In New York State, more people have died from COVID-19 in a single week than on 9/11. The need was so great that Wilkinson singed up through an online post seeking nurses and doctors to travel to the Big Apple to help.
“The hospitals were stressed to begin with,” said Governor Andrew Cuomo.
The staffing shortage was clear from the start, and so she traveled from San Diego to New York City.
“The nurses are taking a bigger load of eight to one, or 12 patients to one nurse,” said Wilkinson.
Wilkinson became part of a growing wave of nurses bused into area hospitals working 12-hour overnight shifts for seven days straight. She is getting paid, but the financial incentive is not what motivates her.
“My motto is: Nobody dies alone. I will sit with them, and hold their hand,” she said.
Some patients are so contagious their families are not able to come say their last goodbyes.
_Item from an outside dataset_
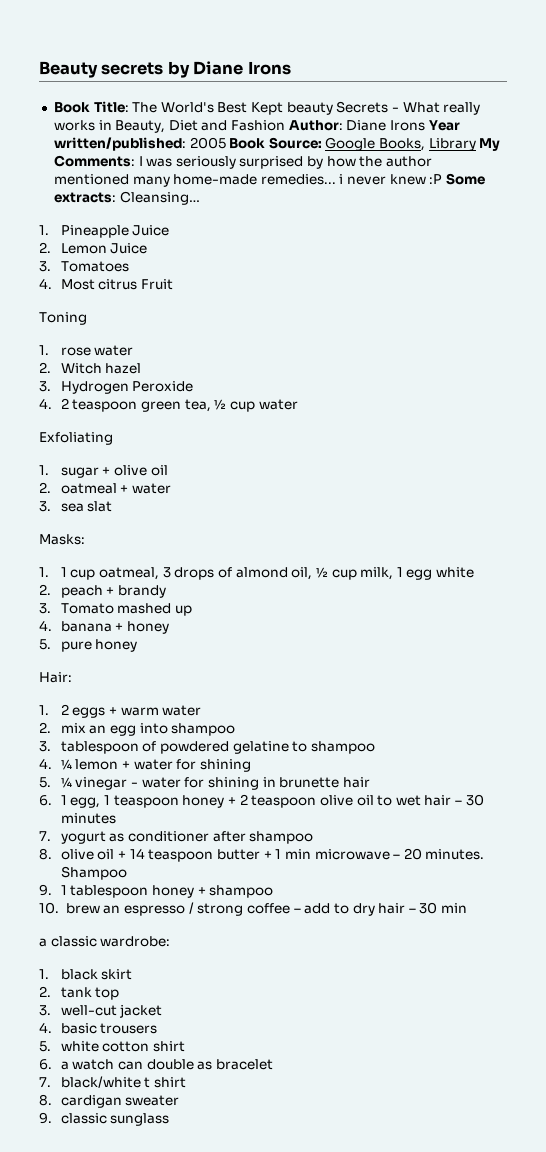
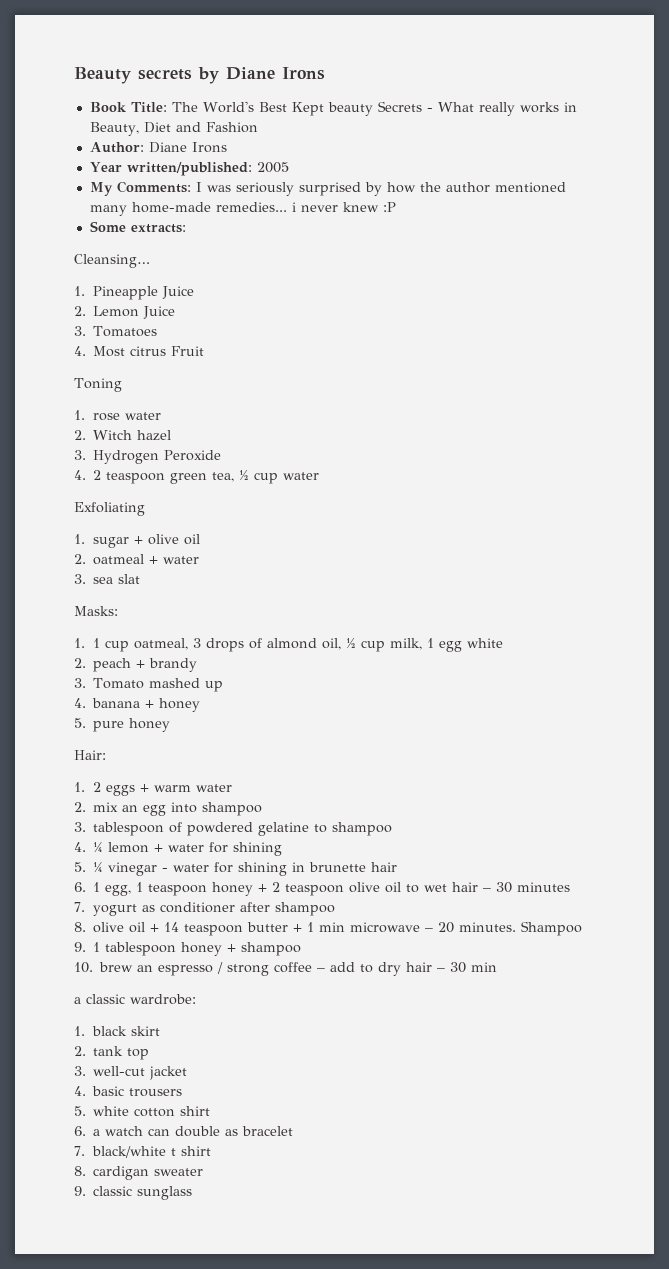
(286, 125) none -> (258, 127) //
(426, 125) none -> (227, 147) //
[229,137,476,151] Book Source: Google Books, Library -> (289, 167) //
(443, 179) none -> (396, 207) //
(116, 197) none -> (186, 228) //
"The hardest thing is they don't see their family. We are their family. I’ll try to give them my phone and call their family, or something,” she said.
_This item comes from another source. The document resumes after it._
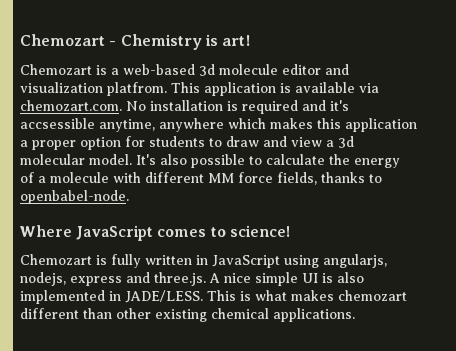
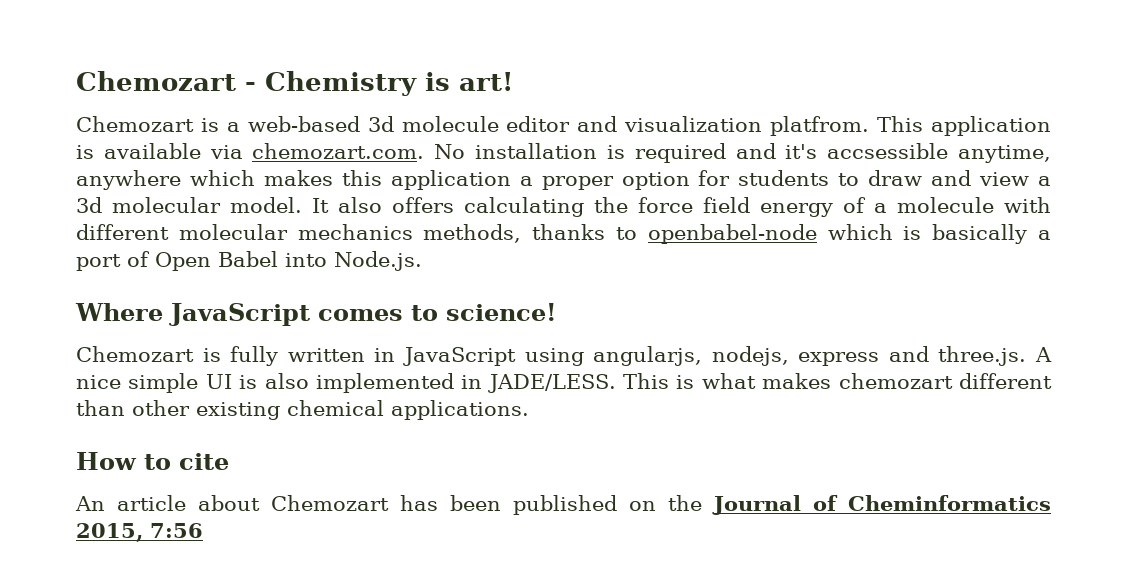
[136,154,350,168] It's also possible to calculate the -> [312,197,750,217] It also offers calculating the force field
[208,172,382,185] [20,190,129,204] MM force fields, thanks to openbabel-node. -> [178,224,1051,244] [76,251,422,271] molecular mechanics methods, thanks to openbabel-node which is basically a port of Open Babel into Node.js.
(355, 315) none -> [76,452,229,470] [75,495,1051,515] [76,523,203,542] // How to cite // An article about Chemozart has been published on the Journal of Cheminformatics 2015, 7:56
Even with an intense workload, both the physical and emotional, Wilkinson has a way of cheering up her patients.
“I do a little - I just kind of bring it in - and do a little dance because they'll smile for that,” she said.
At the end of a hard day, she takes those smiles to her hotel that the staffing agency is paying for, but she thinks of home - where her husband and two boys are missing her terribly.
“I talk to them every day,” she said.
Hidden notes they stuffed in mom's suitcase remind her just how much she's appreciated.